Spraying these vulnerable plants with an anti-desiccant or as it is also called, an anti-transpirant spray can provide some protection against this type of winter damage. Gasper Home & Garden Showplace carries two brands of anti-transpirants, Wilt Pruf and Wilt Stop. Both are extremely effective in reducing winter burn.

Wilt Pruf and Wilt Stop are both sprays made from biodegradable pine resin that forms a clear, flexible coating on treated plants. It coats the leaves and stems, creating a protective barrier from moisture loss. While one application lasts 3-4 months, we usually recommend spraying new plants, in particular, two times, once in the fall and again in early winter before temperatures fall consistently below freezing.

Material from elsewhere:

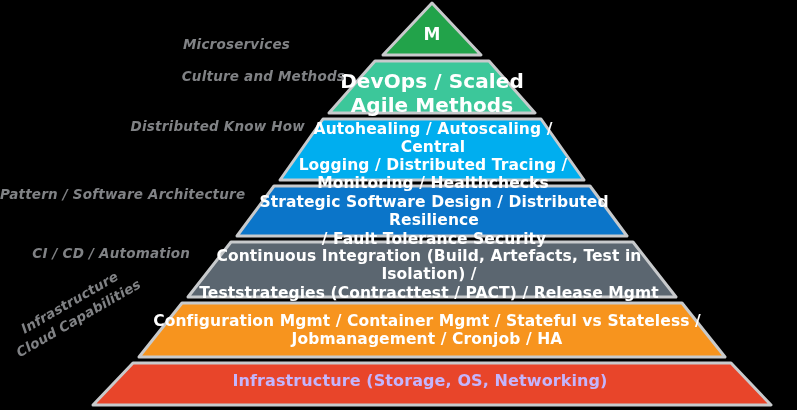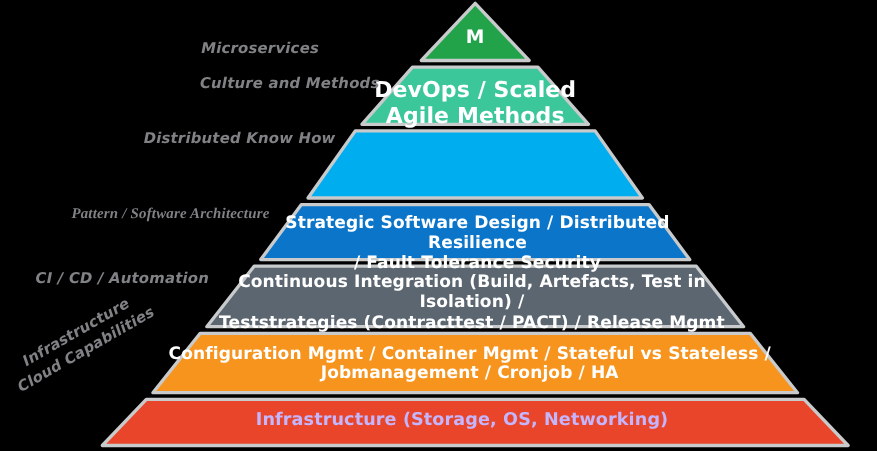"Autohealing / Autoscaling / Central" div.tier-text { html: none -> <div>Autohealing / Autoscaling / Central Logging / Distributed Tracing / Monitoring / Healthchecks</div> }
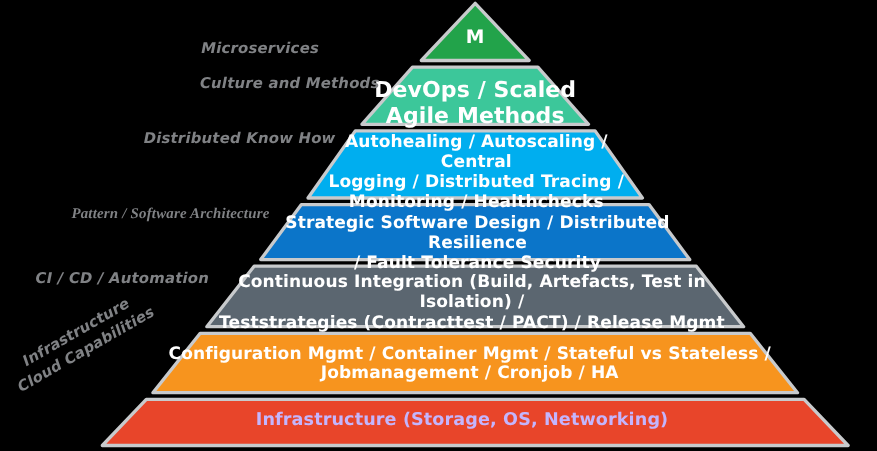"Pattern / Software Architecture" .side-label.l4 { font-family: Liberation Serif, serif -> none }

Both products are easy to apply and are available for purchase in either a ready-mixed spray bottle or as a concentrate that can be mixed with water and applied using a trigger or pressure tank sprayer.

A Few Precautions
• Carefully read and use according to label directions.
• It is always wise to err on the side of caution as inhalation or contact may irritate the eyes, nose, throat, and skin.
• When using a concentrate, read the label for dilution ratios
• You may spray anytime so long as the spray does not freeze on foliage while spraying or during the subsequent drying period. We recommend splashing some water on a branch to test.
• Let it dry for 3 to 4 hours after spraying in sunlight
• Do not apply to arborvitae, cypress, or cedar until the plants have hardened off for the winter and moisture has retreated into the roots, or cell bursting may occur.
• Do not use on African violets or exotic, slow-growing dwarfing plants.
• Not recommended for use on plants with hairy leaves.
• May turn blue spruce and similar species of evergreen a green color. Natural coloring will return with the next season’s growth if this occurs.

A Useful Holiday Hack
Use an Anti-transpirant spray to extend the life of fresh Christmas trees, wreaths, roping, and fresh green arrangements. The protective coating will hold the moisture in, keeping greens fresher longer and also thereby reducing flammability!

Not Just for Winter
Anti-transpirant sprays can be used any time you need to protect plants from drying out, such as after transplanting when plants are stressed or in shock, or during times of summer drought.